- Action item -
Keep the pictures out, and restate the listing that follows exactly as written.
Top of Material provided
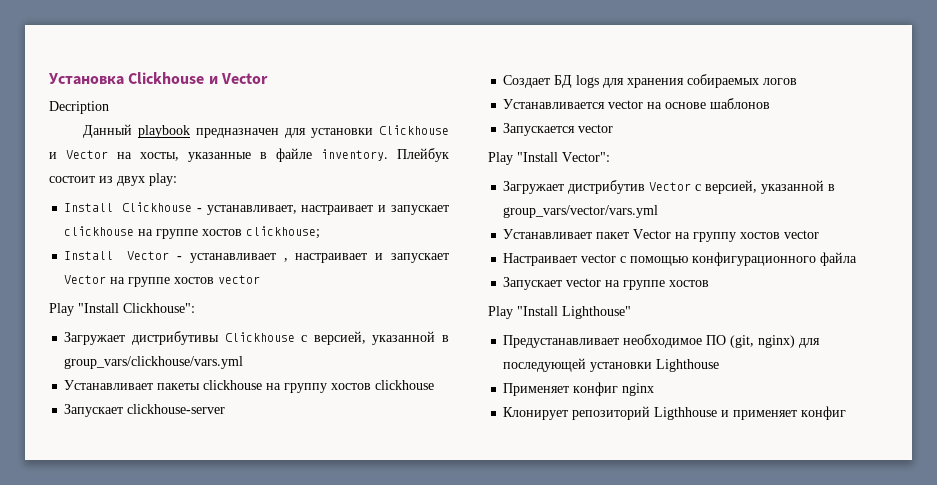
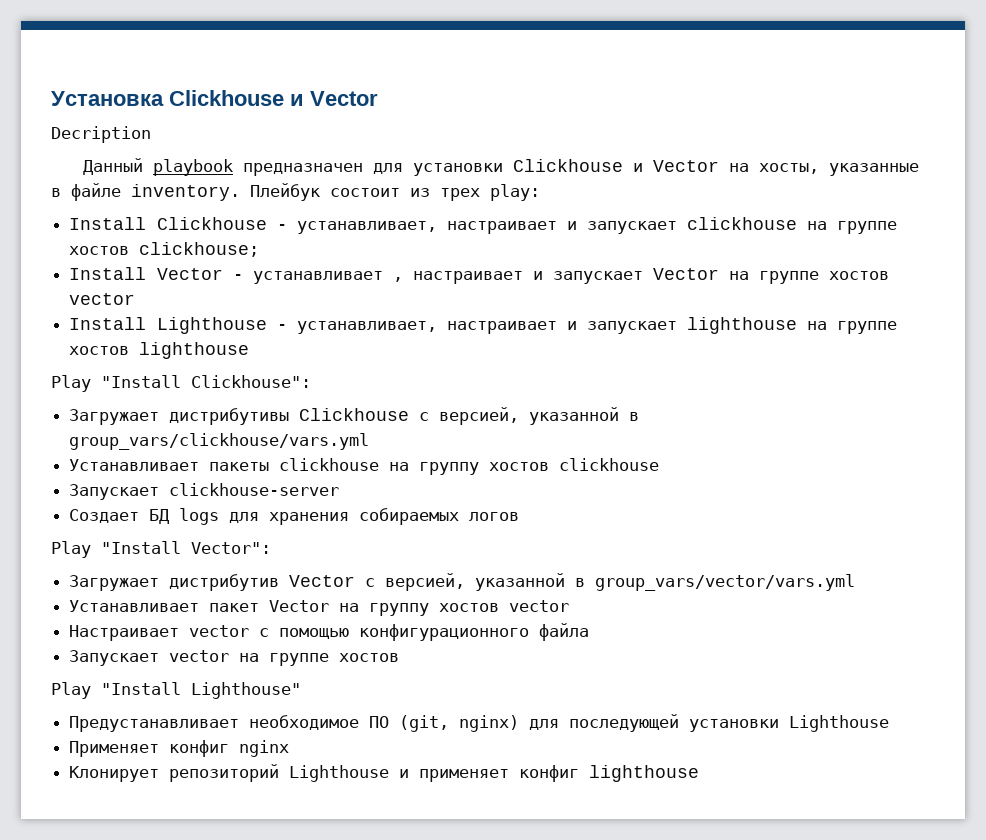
- Плейбук состоит из двух play:
+ Плейбук состоит из трех play:
+ Install Lighthouse - устанавливает, настраивает и запускает lighthouse на группе хостов lighthouse
- Устанавливается vector на основе шаблонов
- Запускается vector
- Клонирует репозиторий Ligthhouse и применяет конфиг
+ Клонирует репозиторий Lighthouse и применяет конфиг lighthouse

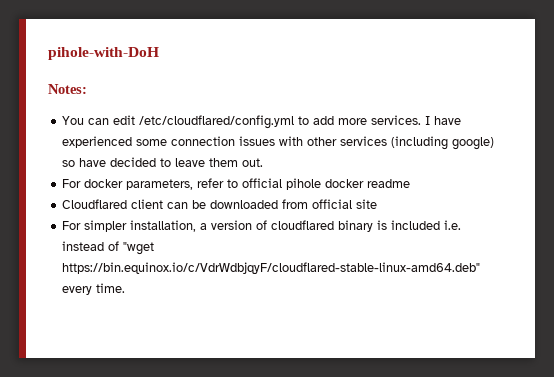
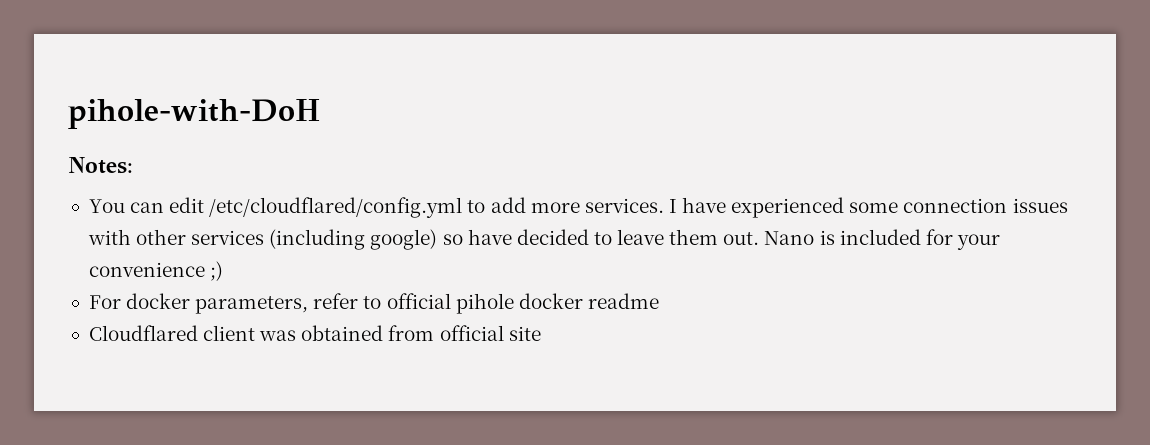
+ Nano is included for your convenience ;)
- Cloudflared client can be downloaded from official site
+ Cloudflared client was obtained from official site
- For simpler installation, a version of cloudflared binary is included i.e. instead of "wget https://bin.equinox.io/c/VdrWdbjqyF/cloudflared-stable-linux-amd64.deb" every time.

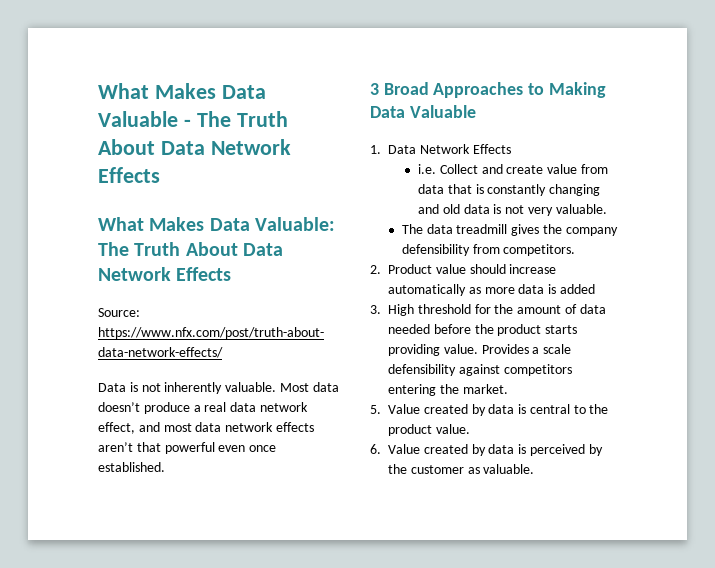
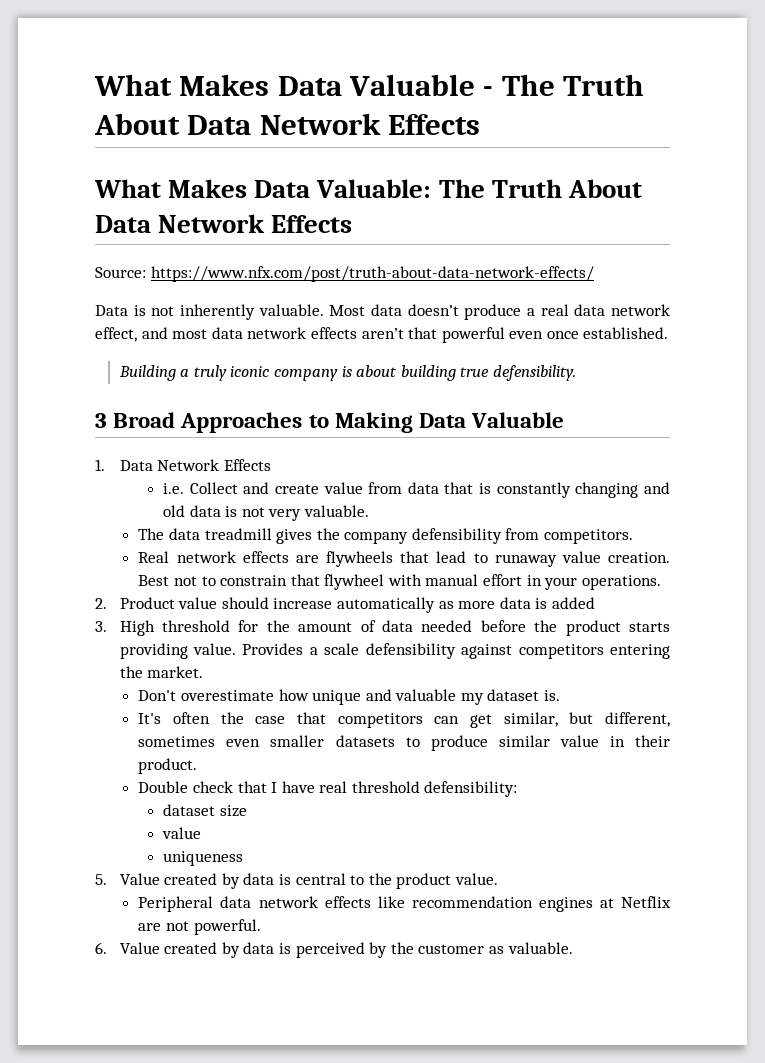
+ Building a truly iconic company is about building true defensibility.
+ Real network effects are flywheels that lead to runaway value creation. Best not to constrain that flywheel with manual effort in your operations.
+ Don't overestimate how unique and valuable my dataset is.
+ It's often the case that competitors can get similar, but different, sometimes even smaller datasets to produce similar value in their product.
+ Double check that I have real threshold defensibility:
+ dataset size
+ value
+ uniqueness
+ Peripheral data network effects like recommendation engines at Netflix are not powerful.

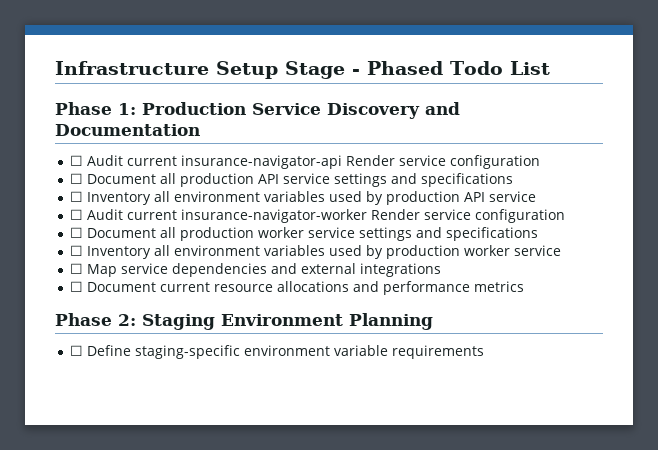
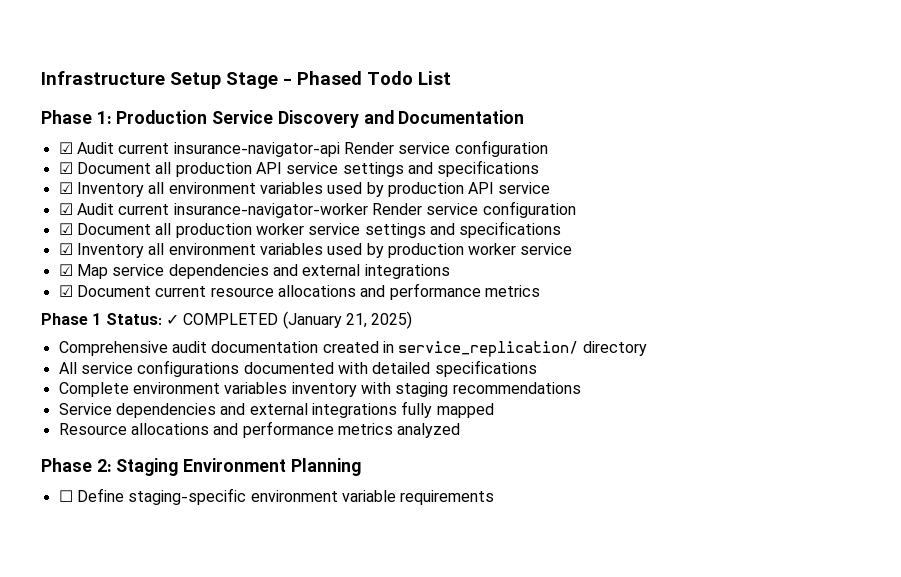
- ☐ Audit current insurance-navigator-api Render service configuration
+ ☑ Audit current insurance-navigator-api Render service configuration
- ☐ Document all production API service settings and specifications
+ ☑ Document all production API service settings and specifications
- ☐ Inventory all environment variables used by production API service
+ ☑ Inventory all environment variables used by production API service
- ☐ Audit current insurance-navigator-worker Render service configuration
+ ☑ Audit current insurance-navigator-worker Render service configuration
- ☐ Document all production worker service settings and specifications
+ ☑ Document all production worker service settings and specifications
- ☐ Inventory all environment variables used by production worker service
+ ☑ Inventory all environment variables used by production worker service
- ☐ Map service dependencies and external integrations
+ ☑ Map service dependencies and external integrations
- ☐ Document current resource allocations and performance metrics
+ ☑ Document current resource allocations and performance metrics
+ Phase 1 Status: ✓ COMPLETED (January 21, 2025)
+ Comprehensive audit documentation created in service_replication/ directory
+ All service configurations documented with detailed specifications
+ Complete environment variables inventory with staging recommendations
+ Service dependencies and external integrations fully mapped
+ Resource allocations and performance metrics analyzed

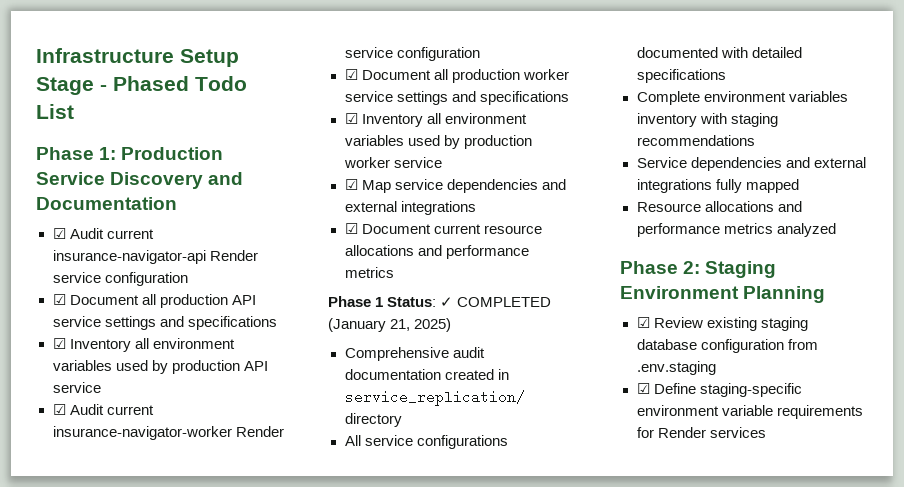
- ☐ Define staging-specific environment variable requirements
+ ☑ Review existing staging database configuration from .env.staging
+ ☑ Define staging-specific environment variable requirements for Render services

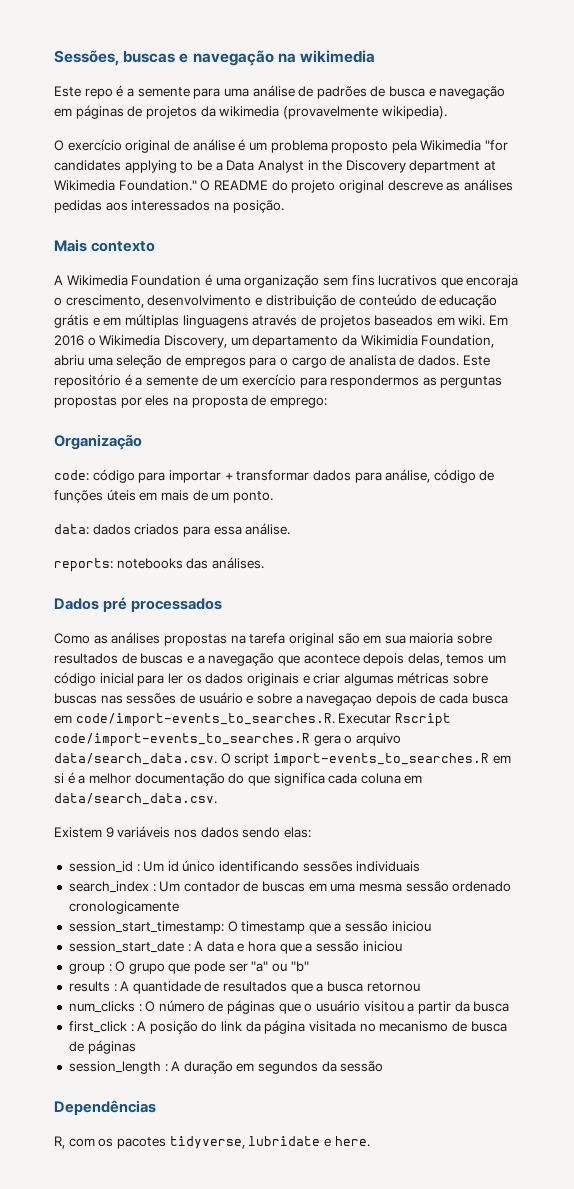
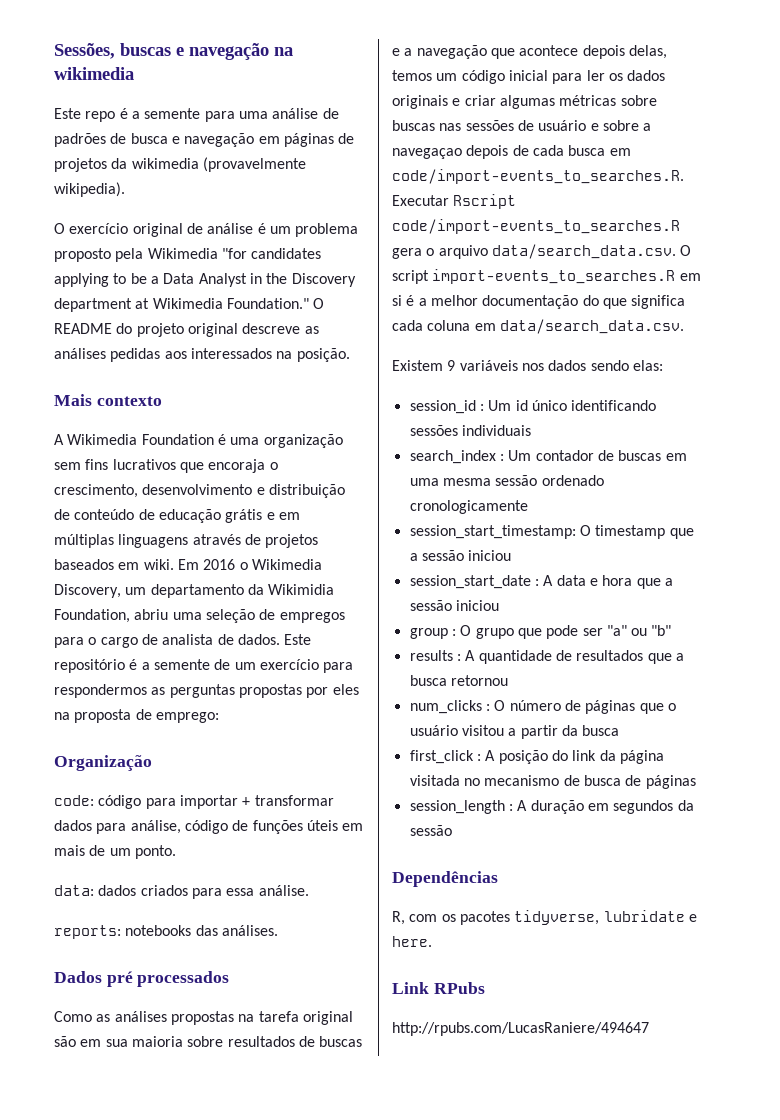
+ Link RPubs
+ http://rpubs.com/LucasRaniere/494647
Bottom of Material provided
- Answer box -
- Плейбук состоит из двух play:
+ Плейбук состоит из трех play:
+ Install Lighthouse - устанавливает, настраивает и запускает lighthouse на группе хостов lighthouse
- Устанавливается vector на основе шаблонов
- Запускается vector
- Клонирует репозиторий Ligthhouse и применяет конфиг
+ Клонирует репозиторий Lighthouse и применяет конфиг lighthouse

+ Nano is included for your convenience ;)
- Cloudflared client can be downloaded from official site
+ Cloudflared client was obtained from official site
- For simpler installation, a version of cloudflared binary is included i.e. instead of "wget https://bin.equinox.io/c/VdrWdbjqyF/cloudflared-stable-linux-amd64.deb" every time.

+ Building a truly iconic company is about building true defensibility.
+ Real network effects are flywheels that lead to runaway value creation. Best not to constrain that flywheel with manual effort in your operations.
+ Don't overestimate how unique and valuable my dataset is.
+ It's often the case that competitors can get similar, but different, sometimes even smaller datasets to produce similar value in their product.
+ Double check that I have real threshold defensibility:
+ dataset size
+ value
+ uniqueness
+ Peripheral data network effects like recommendation engines at Netflix are not powerful.

- ☐ Audit current insurance-navigator-api Render service configuration
+ ☑ Audit current insurance-navigator-api Render service configuration
- ☐ Document all production API service settings and specifications
+ ☑ Document all production API service settings and specifications
- ☐ Inventory all environment variables used by production API service
+ ☑ Inventory all environment variables used by production API service
- ☐ Audit current insurance-navigator-worker Render service configuration
+ ☑ Audit current insurance-navigator-worker Render service configuration
- ☐ Document all production worker service settings and specifications
+ ☑ Document all production worker service settings and specifications
- ☐ Inventory all environment variables used by production worker service
+ ☑ Inventory all environment variables used by production worker service
- ☐ Map service dependencies and external integrations
+ ☑ Map service dependencies and external integrations
- ☐ Document current resource allocations and performance metrics
+ ☑ Document current resource allocations and performance metrics
+ Phase 1 Status: ✓ COMPLETED (January 21, 2025)
+ Comprehensive audit documentation created in service_replication/ directory
+ All service configurations documented with detailed specifications
+ Complete environment variables inventory with staging recommendations
+ Service dependencies and external integrations fully mapped
+ Resource allocations and performance metrics analyzed

- ☐ Define staging-specific environment variable requirements
+ ☑ Review existing staging database configuration from .env.staging
+ ☑ Define staging-specific environment variable requirements for Render services

+ Link RPubs
+ http://rpubs.com/LucasRaniere/494647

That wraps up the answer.